TASK TO CARRY OUT: Only the lines below starting at the one that contains "- If you're" and ending at the one that contains "- 2. Add agent" are to be reproduced, exactly and with both ends kept.

AVAILABLE DATA:
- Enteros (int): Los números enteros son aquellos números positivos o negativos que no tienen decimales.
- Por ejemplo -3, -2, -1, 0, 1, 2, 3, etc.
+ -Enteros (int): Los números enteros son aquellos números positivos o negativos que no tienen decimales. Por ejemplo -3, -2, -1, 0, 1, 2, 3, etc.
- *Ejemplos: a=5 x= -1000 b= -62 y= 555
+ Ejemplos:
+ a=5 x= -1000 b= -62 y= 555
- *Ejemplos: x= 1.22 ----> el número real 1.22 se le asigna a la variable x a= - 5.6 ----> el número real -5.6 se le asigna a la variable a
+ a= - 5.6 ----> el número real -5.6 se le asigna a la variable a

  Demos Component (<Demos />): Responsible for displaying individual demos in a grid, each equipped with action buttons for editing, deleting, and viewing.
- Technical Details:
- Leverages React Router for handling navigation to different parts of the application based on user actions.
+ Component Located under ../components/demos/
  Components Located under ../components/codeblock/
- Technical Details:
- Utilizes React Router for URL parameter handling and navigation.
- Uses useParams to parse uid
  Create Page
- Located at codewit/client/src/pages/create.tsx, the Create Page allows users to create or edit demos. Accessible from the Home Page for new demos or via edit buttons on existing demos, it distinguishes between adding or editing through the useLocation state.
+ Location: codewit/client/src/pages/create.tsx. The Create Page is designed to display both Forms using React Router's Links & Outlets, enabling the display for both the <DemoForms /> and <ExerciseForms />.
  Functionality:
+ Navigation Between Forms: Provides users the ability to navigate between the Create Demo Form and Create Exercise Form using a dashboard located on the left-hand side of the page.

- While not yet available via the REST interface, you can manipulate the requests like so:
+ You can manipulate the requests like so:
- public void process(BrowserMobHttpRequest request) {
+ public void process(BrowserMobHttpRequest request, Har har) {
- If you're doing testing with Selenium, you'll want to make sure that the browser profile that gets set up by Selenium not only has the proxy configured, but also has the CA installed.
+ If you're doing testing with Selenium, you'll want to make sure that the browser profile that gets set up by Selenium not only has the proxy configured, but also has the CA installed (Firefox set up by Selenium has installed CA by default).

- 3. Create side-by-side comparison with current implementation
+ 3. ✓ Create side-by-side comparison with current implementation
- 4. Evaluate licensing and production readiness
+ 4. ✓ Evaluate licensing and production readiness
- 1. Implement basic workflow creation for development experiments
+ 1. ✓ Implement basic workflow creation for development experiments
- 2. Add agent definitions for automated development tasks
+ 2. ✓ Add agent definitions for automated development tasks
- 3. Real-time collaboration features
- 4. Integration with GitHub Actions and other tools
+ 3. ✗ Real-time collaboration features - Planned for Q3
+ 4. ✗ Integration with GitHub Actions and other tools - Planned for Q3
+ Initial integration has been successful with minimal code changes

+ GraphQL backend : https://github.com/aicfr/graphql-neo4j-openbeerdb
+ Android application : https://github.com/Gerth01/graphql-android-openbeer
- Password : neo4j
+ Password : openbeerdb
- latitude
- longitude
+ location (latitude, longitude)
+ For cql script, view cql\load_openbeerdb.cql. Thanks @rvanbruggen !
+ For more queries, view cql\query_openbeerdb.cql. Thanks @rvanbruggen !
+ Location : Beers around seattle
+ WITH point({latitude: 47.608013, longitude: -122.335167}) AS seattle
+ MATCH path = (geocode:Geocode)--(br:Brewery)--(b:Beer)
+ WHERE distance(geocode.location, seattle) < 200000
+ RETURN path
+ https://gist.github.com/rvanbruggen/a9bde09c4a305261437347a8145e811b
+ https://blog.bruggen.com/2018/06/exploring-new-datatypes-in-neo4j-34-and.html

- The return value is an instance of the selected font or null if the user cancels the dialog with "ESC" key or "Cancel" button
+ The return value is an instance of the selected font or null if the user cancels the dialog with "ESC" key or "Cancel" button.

RESULT OF THIS EXERCISE:
- If you're doing testing with Selenium, you'll want to make sure that the browser profile that gets set up by Selenium not only has the proxy configured, but also has the CA installed.
+ If you're doing testing with Selenium, you'll want to make sure that the browser profile that gets set up by Selenium not only has the proxy configured, but also has the CA installed (Firefox set up by Selenium has installed CA by default).

- 3. Create side-by-side comparison with current implementation
+ 3. ✓ Create side-by-side comparison with current implementation
- 4. Evaluate licensing and production readiness
+ 4. ✓ Evaluate licensing and production readiness
- 1. Implement basic workflow creation for development experiments
+ 1. ✓ Implement basic workflow creation for development experiments
- 2. Add agent definitions for automated development tasks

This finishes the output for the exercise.